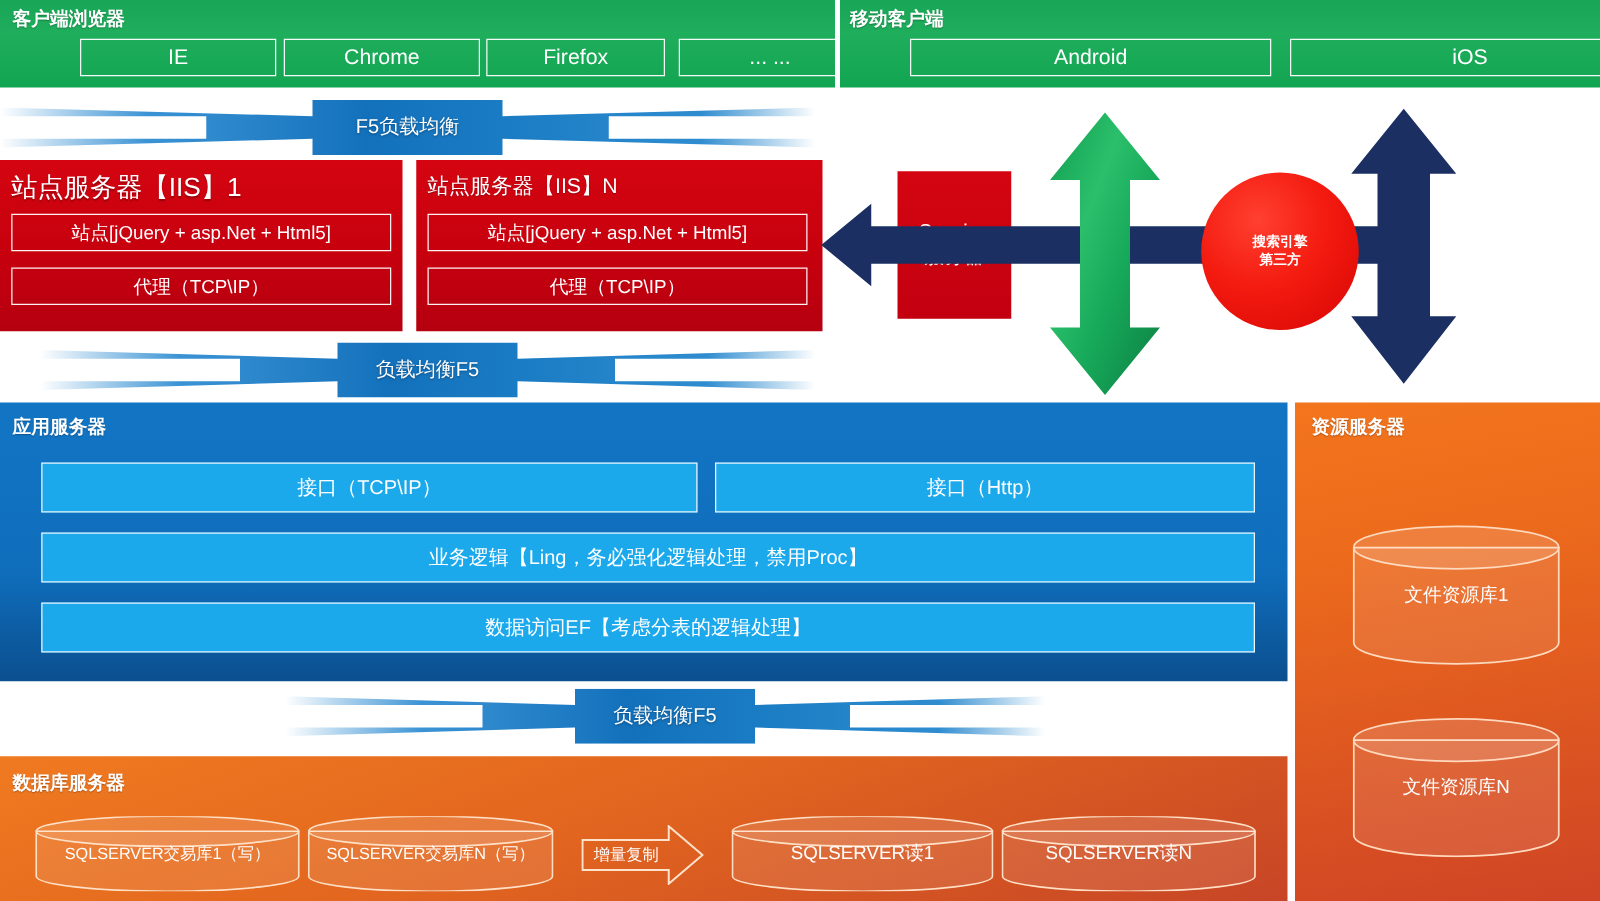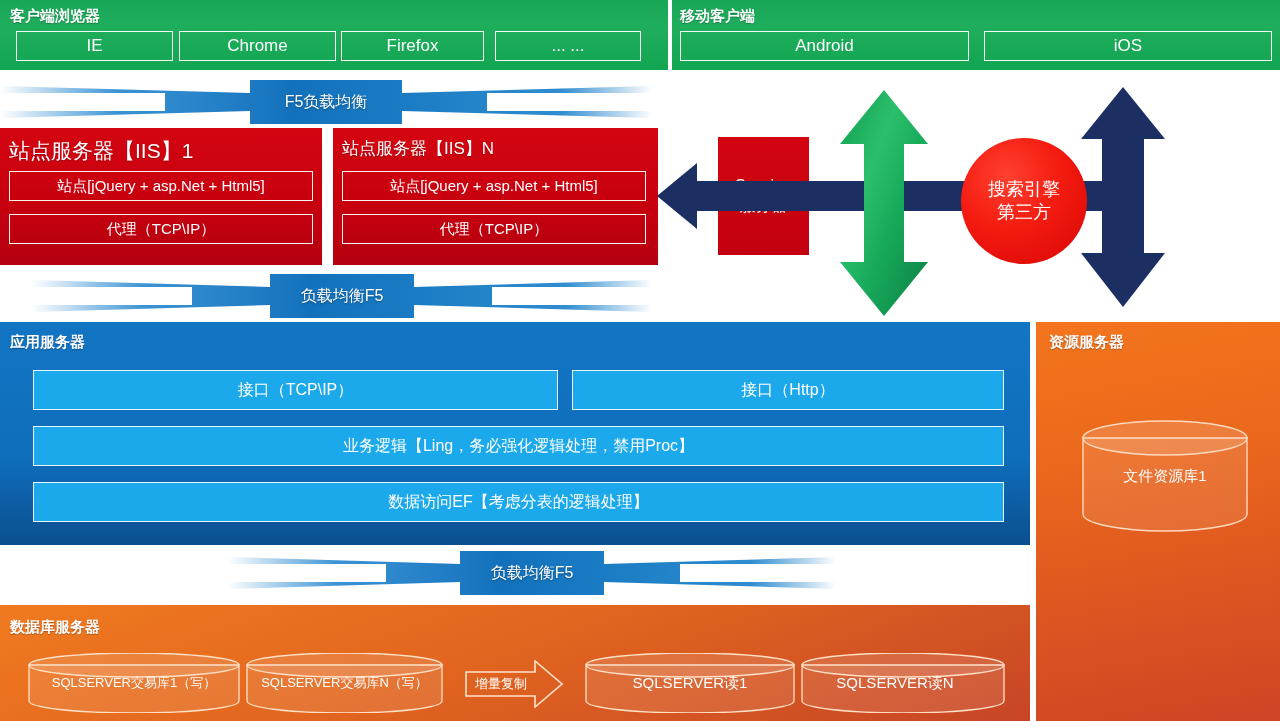--- a/index.html
+++ b/index.html
@@ -28,7 +28,7 @@
     left:672px;top:0;width:608px;height:70px;
     background:linear-gradient(180deg,#18a657 0%,#1fae5c 38%,#12a551 100%);
   }
-  .green-chip{font-size:17px;height:30px;background:transparent;}
+  .green-chip{font-size:17px;height:30px;background:transparent;margin-left:48px;}
 
   
   .bowtie{position:absolute;}

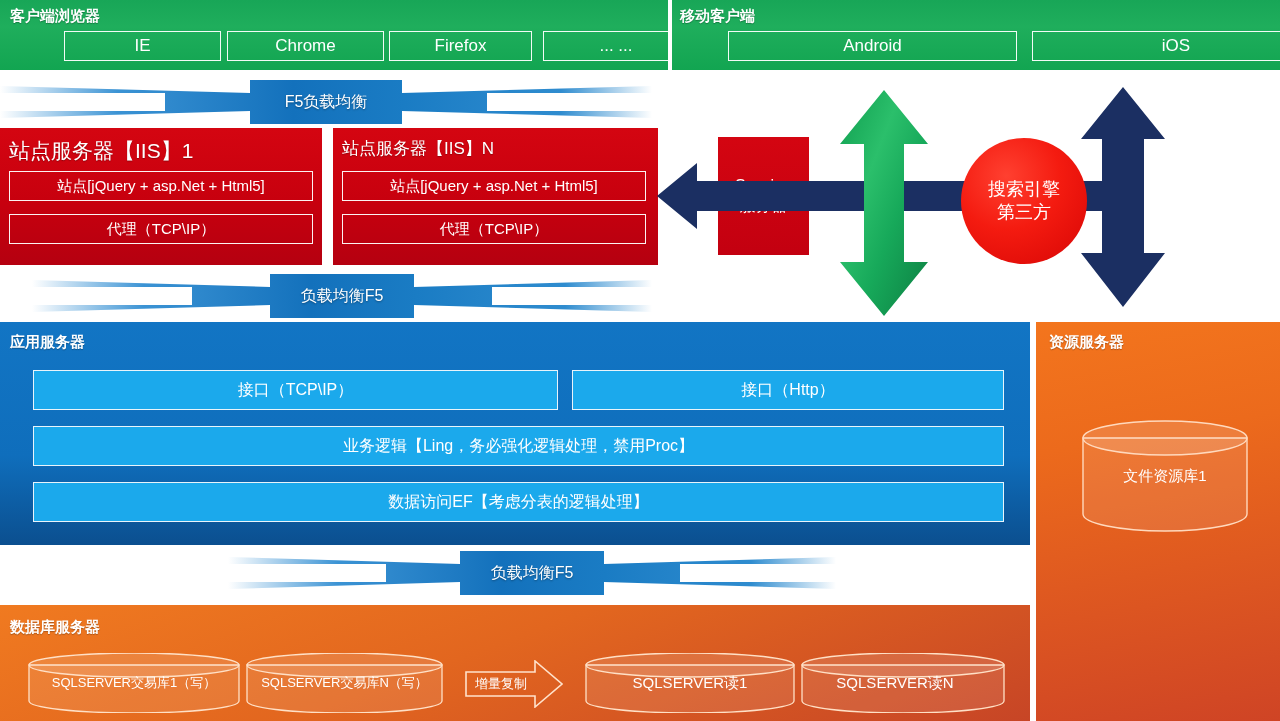--- a/index.html
+++ b/index.html
@@ -57,7 +57,7 @@
     left:961px;top:138px;width:126px;height:126px;border-radius:50%;
     background:radial-gradient(circle at 36% 30%,#ff4030 0%,#f41b10 45%,#d70505 100%);
     color:#fff;display:flex;align-items:center;justify-content:center;
-    text-align:center;font-size:18px;line-height:1.3;z-index:4;
+    text-align:center;font-size:11px;line-height:1.3;z-index:4;font-weight:bold;
   }
 
   

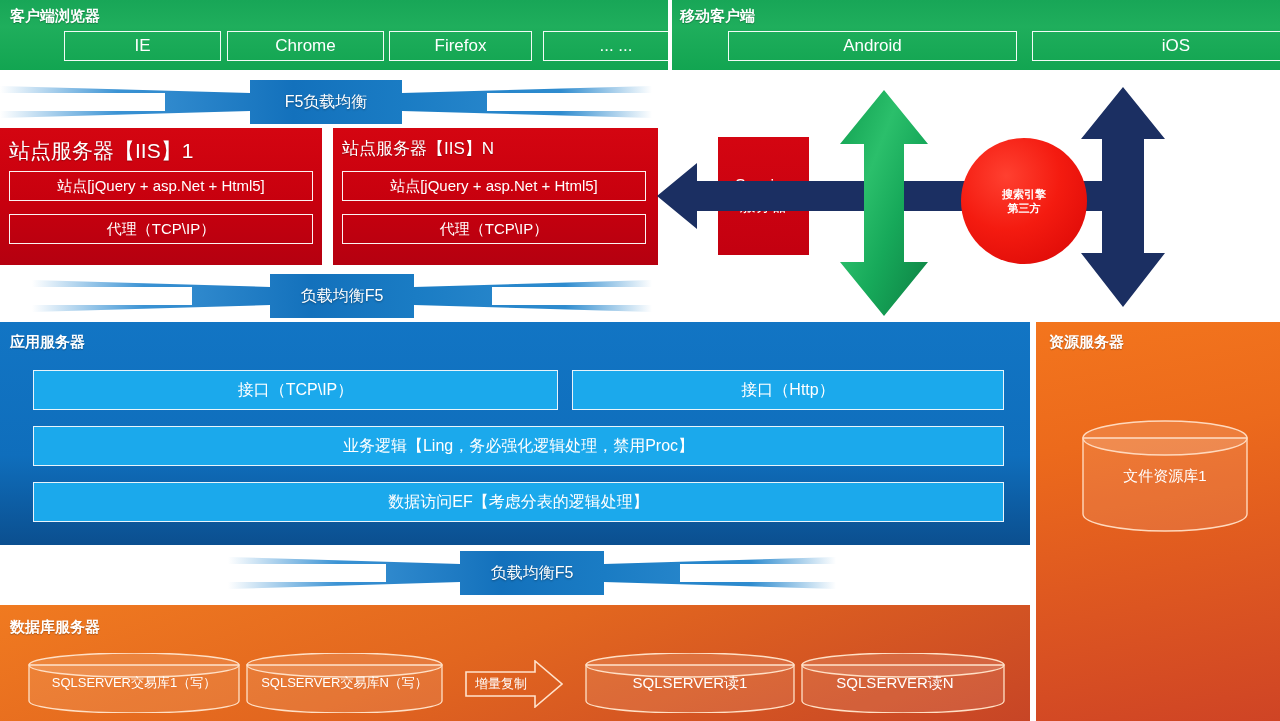--- a/index.html
+++ b/index.html
@@ -219,6 +219,13 @@
     <div class="txt">文件资源库1</div>
   </div>
 
+  <div class="cyl abs" style="left:46px;top:252px;width:166px;height:112px;">
+    <svg width="166" height="112" viewBox="0 0 166 112" style="position:absolute;left:0;top:0;">
+      <path d="M1,18 L1,94 A82,17 0 0 0 165,94 L165,18 Z" fill="rgba(255,255,255,0.10)" stroke="#ffd9bd" stroke-width="1.4"></path>
+      <ellipse cx="83" cy="18" rx="82" ry="17" fill="rgba(255,255,255,0.14)" stroke="#ffd9bd" stroke-width="1.4"></ellipse>
+    </svg>
+    <div class="txt">文件资源库N</div>
+  </div>
 </div>
 
 <div class="bowtie" id="lb-bot" style="left:228px;top:551px;width:608px;height:44px;">

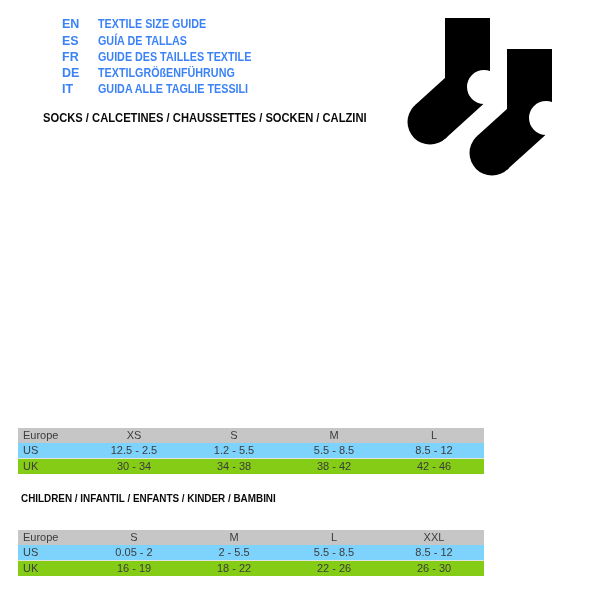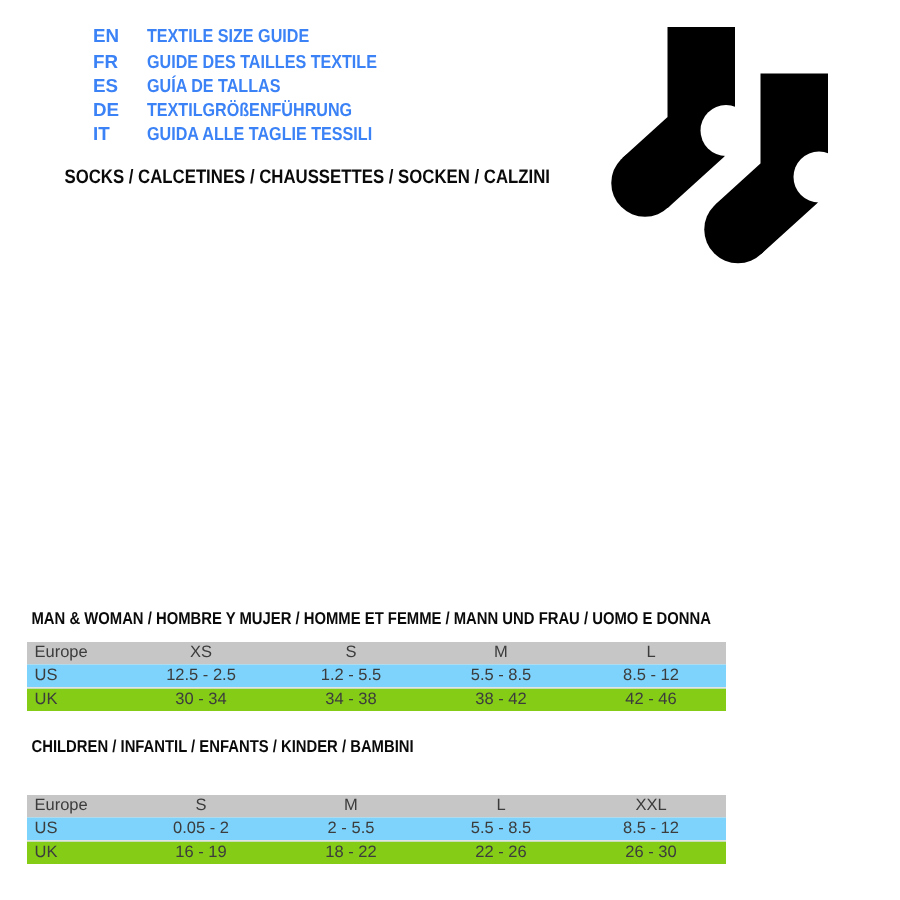--- a/index.html
+++ b/index.html
@@ -55,12 +55,12 @@
       <span class="cn">TEXTILE SIZE GUIDE</span>
     </div>
     <div class="lang-row">
+      <span class="lang-code">ES</span>
+      <span class="cn">GUÍA DE TALLAS</span>
+    </div>
+    <div class="lang-row">
       <span class="lang-code">FR</span>
       <span class="cn">GUIDE DES TAILLES TEXTILE</span>
-    </div>
-    <div class="lang-row">
-      <span class="lang-code">ES</span>
-      <span class="cn">GUÍA DE TALLAS</span>
     </div>
     <div class="lang-row">
       <span class="lang-code">DE</span>

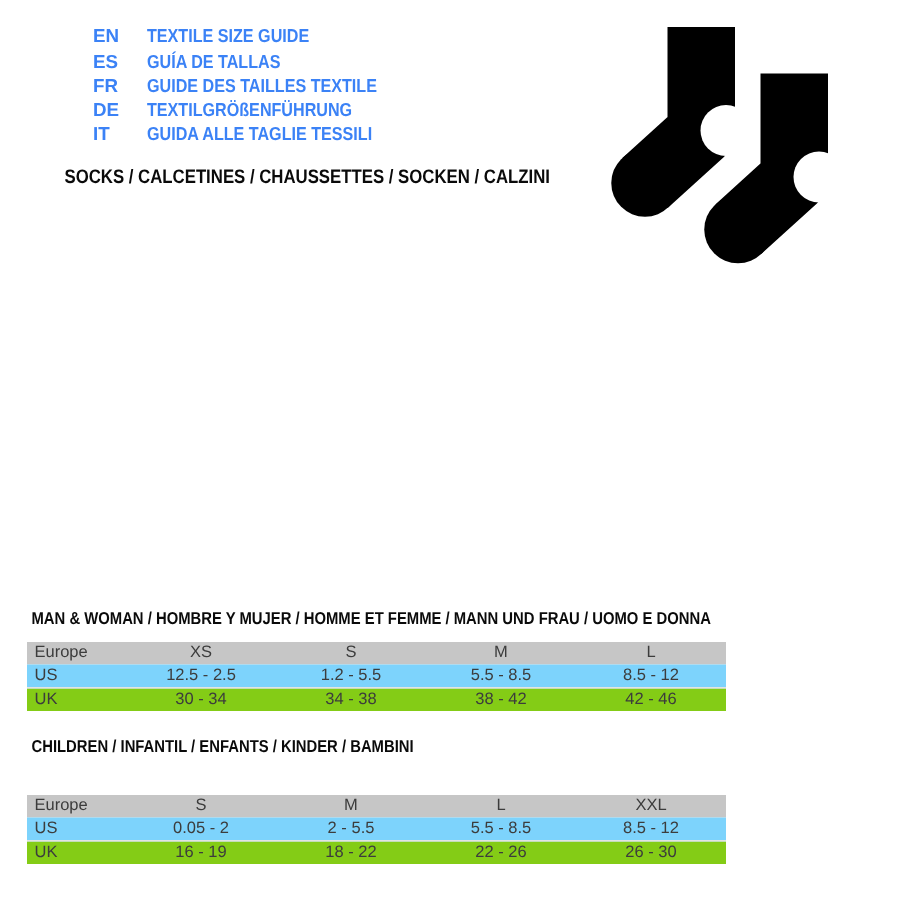--- a/index.html
+++ b/index.html
@@ -89,9 +89,6 @@
     </g>
   </svg>
 
-  <div class="tbl-title t1-title">
-    <span class="cn">MAN &amp; WOMAN / HOMBRE Y MUJER / HOMME ET FEMME / MANN UND FRAU / UOMO E DONNA</span>
-  </div>
   <table class="size t1">
     <colgroup>
       <col class="c-first">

▸ Task: Show every line in the entries where the string "center" occurs.

▸ Solution to this problem:
     color:#fff;display:flex;align-items:center;justify-content:center;
-    text-align:center;font-size:18px;line-height:1.3;z-index:4;
+    text-align:center;font-size:11px;line-height:1.3;z-index:4;font-weight:bold;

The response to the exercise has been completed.